START Records for processing
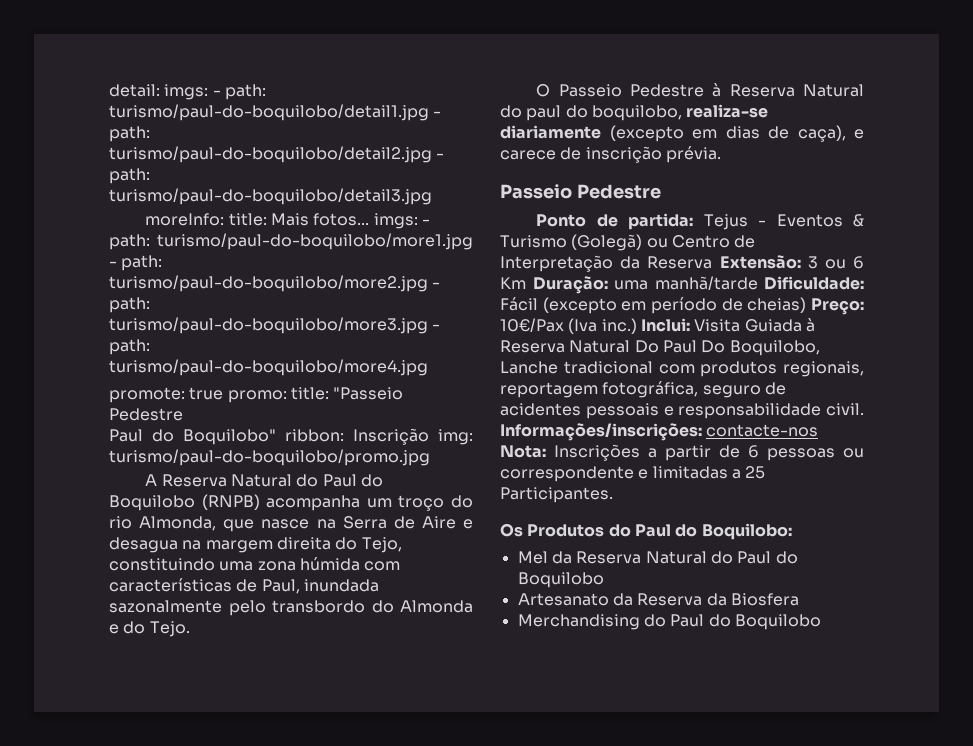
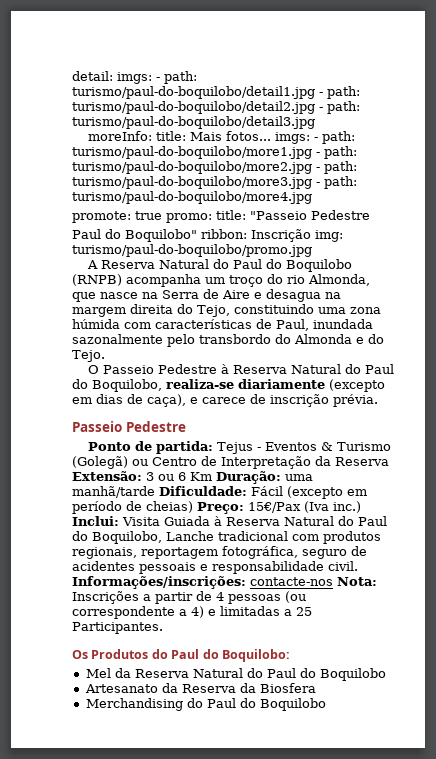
[526,105,682,121] paul do boquilobo, -> [365,364,395,374] [72,379,162,392] Paul do Boquilobo,
[500,318,564,332] 10€/Pax -> [248,502,301,513] 15€/Pax
[634,340,726,353] Do Paul Do -> [338,516,387,526] [72,531,88,541] do Paul do
[748,445,864,461] [500,466,634,482] 6 pessoas ou correspondente -> [216,591,306,604] [72,606,204,619] 4 pessoas (ou correspondente a 4)

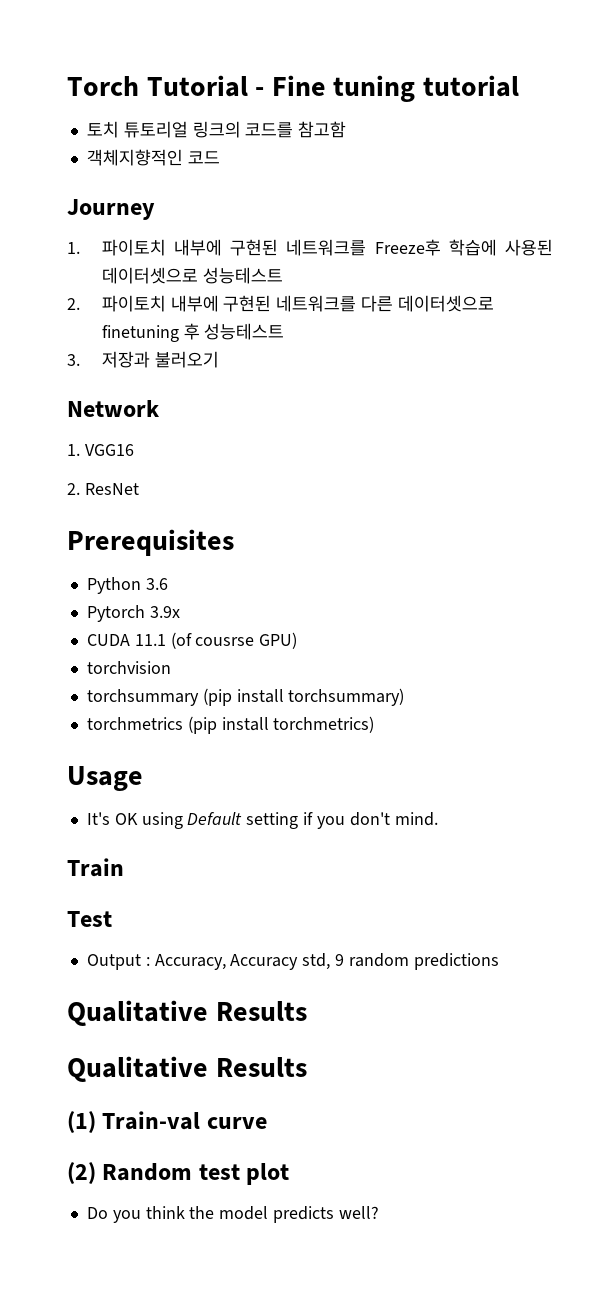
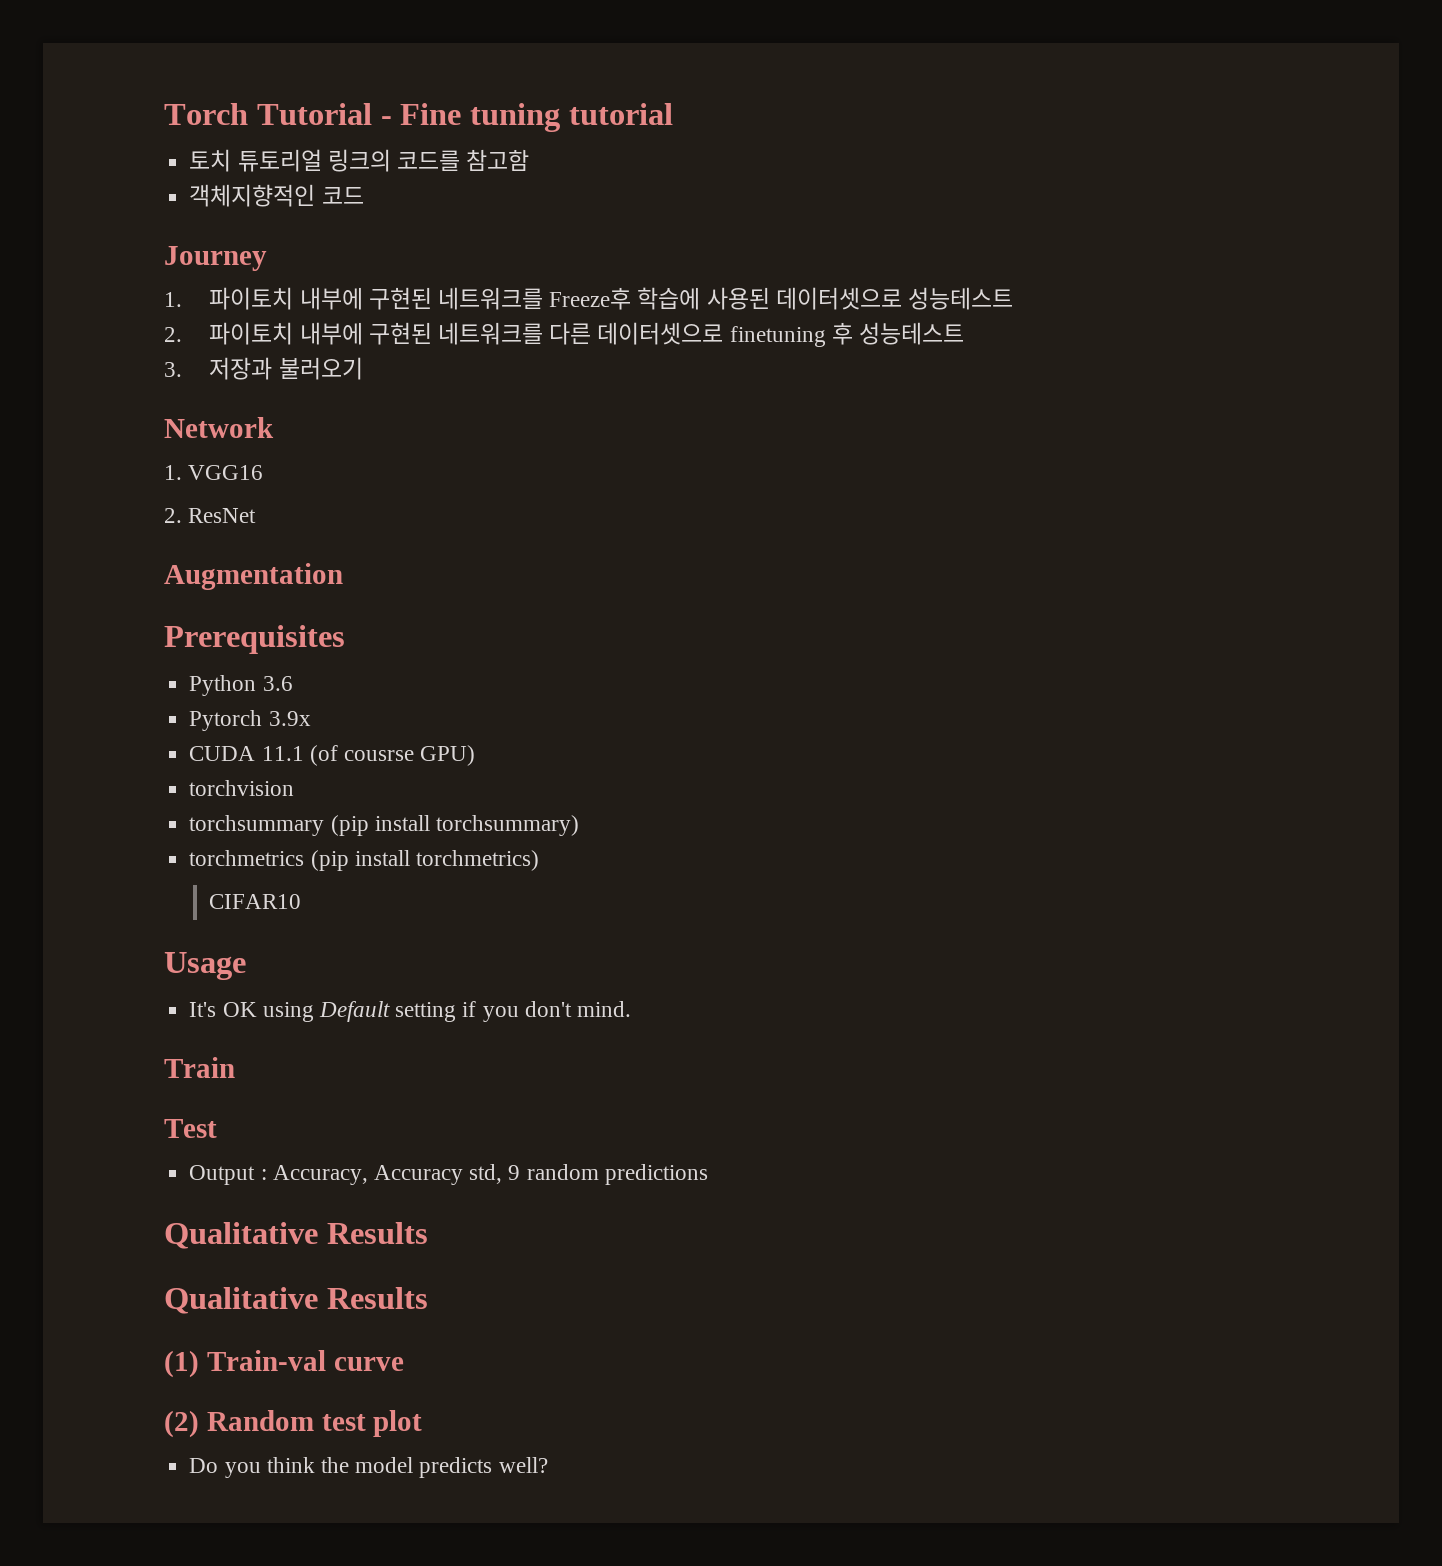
(139, 489) none -> [164,563,343,590] // Augmentation
(375, 724) none -> [209,894,302,909] // CIFAR10

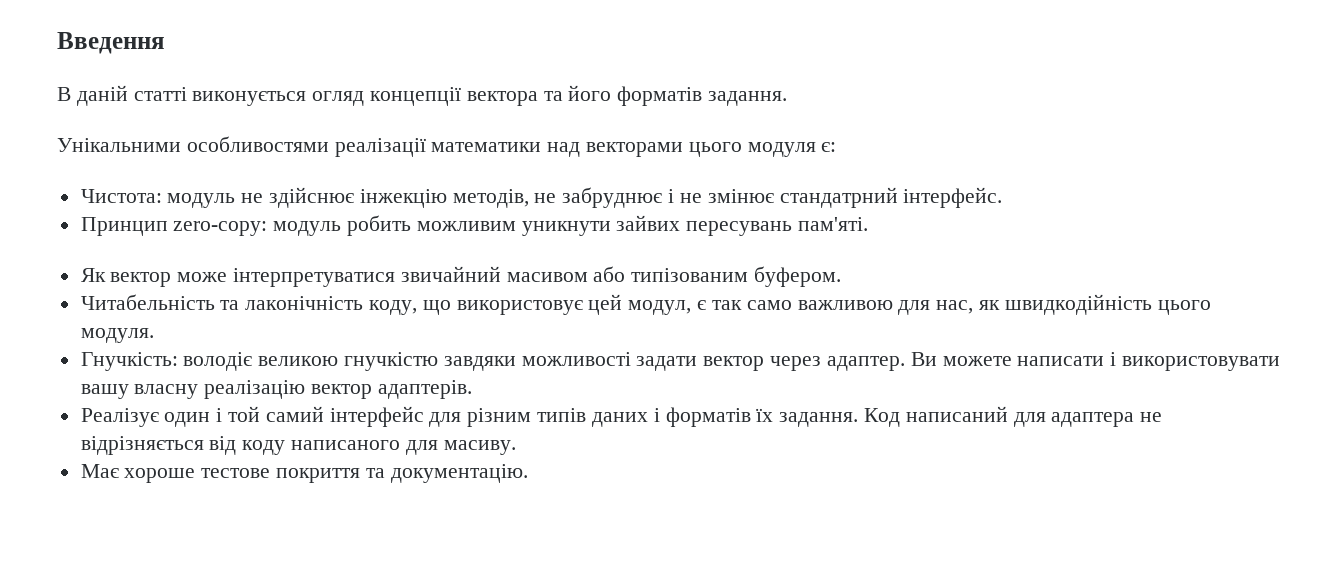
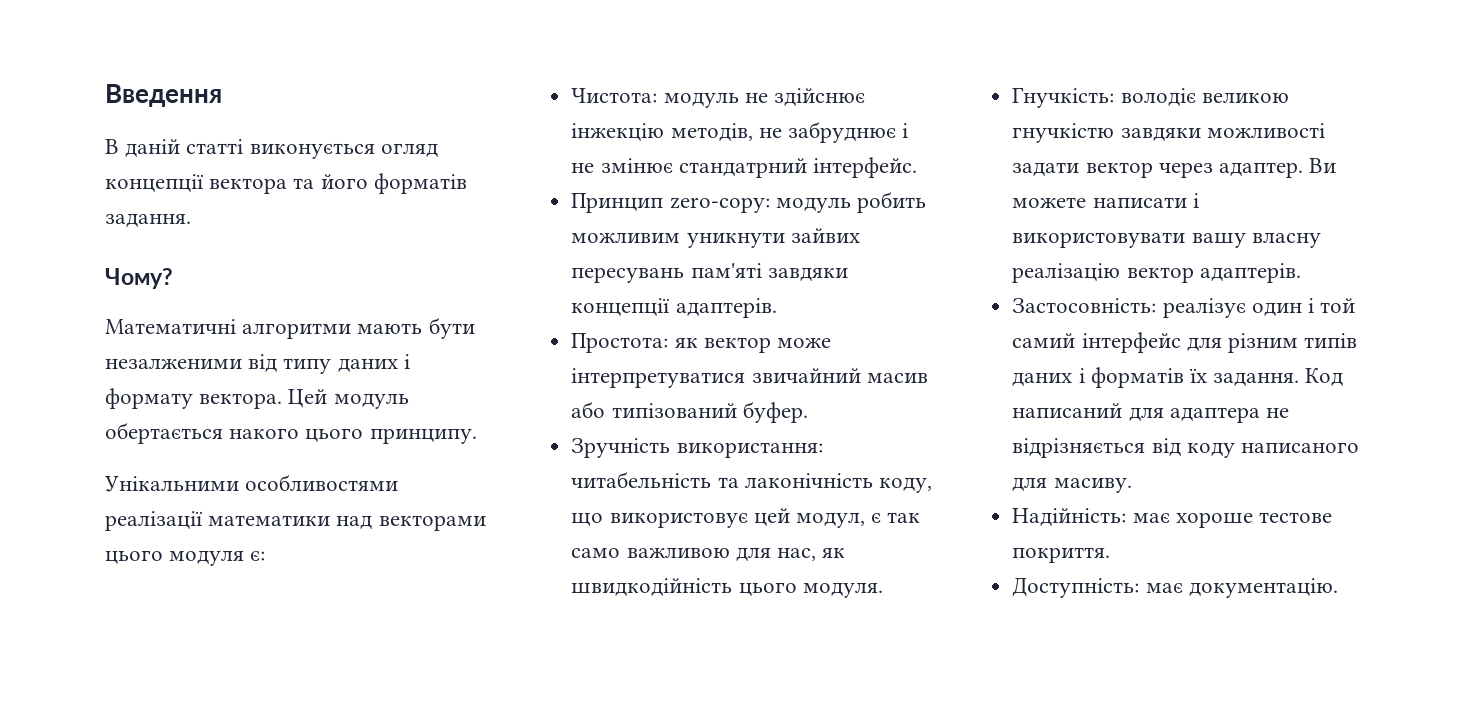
(788, 98) none -> [105,268,173,289] [105,317,475,339] [105,354,410,374] [105,388,409,409] [105,422,477,444] // Чому? // Математичні алгоритми мають бути незалженими від типу даних і формату вектора. Цей модуль обертається накого цього принципу.
[798,217,869,231] [80,266,842,287] [80,294,215,310] пам'яті. // Як вектор може інтерпретуватися звичайний масивом або типізованим буфером. // Читабельність -> [690,263,848,282] [571,298,777,318] [571,333,831,353] [571,368,928,388] [571,401,808,423] [571,438,823,458] [571,471,712,488] пам'яті завдяки концепції адаптерів. // Простота: як вектор може інтерпретуватися звичайний масив або типізований буфер. // Зручність використання: читабельність
[80,408,159,427] Реалізує -> [1012,298,1246,318] Застосовність: реалізує
[80,464,385,483] Має хороше тестове покриття та -> [1012,508,1332,528] [1012,547,1111,563] [1012,577,1183,598] Надійність: має хороше тестове покриття. // Доступність: має

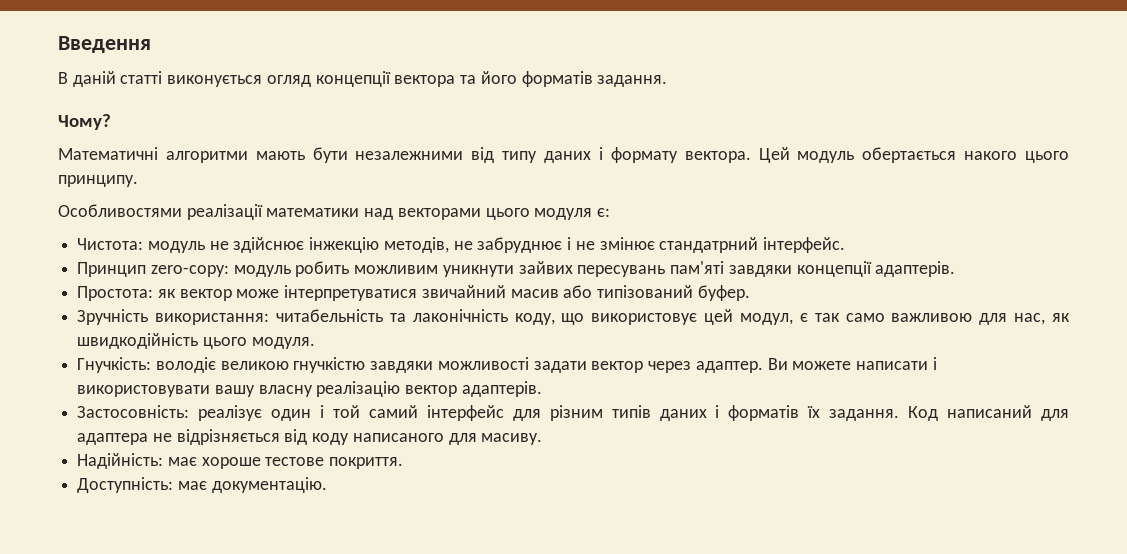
[105,358,242,369] незалженими -> [355,151,464,160] незалежними
[104,474,399,492] Унікальними особливостями -> [58,204,182,217] Особливостями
END Records for processing
A word-for-word repeat is expected of the lines from the one with "(375, 724) none" to the end of the data, both included; pictures are not part of it.

(375, 724) none -> [209,894,302,909] // CIFAR10

(788, 98) none -> [105,268,173,289] [105,317,475,339] [105,354,410,374] [105,388,409,409] [105,422,477,444] // Чому? // Математичні алгоритми мають бути незалженими від типу даних і формату вектора. Цей модуль обертається накого цього принципу.
[798,217,869,231] [80,266,842,287] [80,294,215,310] пам'яті. // Як вектор може інтерпретуватися звичайний масивом або типізованим буфером. // Читабельність -> [690,263,848,282] [571,298,777,318] [571,333,831,353] [571,368,928,388] [571,401,808,423] [571,438,823,458] [571,471,712,488] пам'яті завдяки концепції адаптерів. // Простота: як вектор може інтерпретуватися звичайний масив або типізований буфер. // Зручність використання: читабельність
[80,408,159,427] Реалізує -> [1012,298,1246,318] Застосовність: реалізує
[80,464,385,483] Має хороше тестове покриття та -> [1012,508,1332,528] [1012,547,1111,563] [1012,577,1183,598] Надійність: має хороше тестове покриття. // Доступність: має

[105,358,242,369] незалженими -> [355,151,464,160] незалежними
[104,474,399,492] Унікальними особливостями -> [58,204,182,217] Особливостями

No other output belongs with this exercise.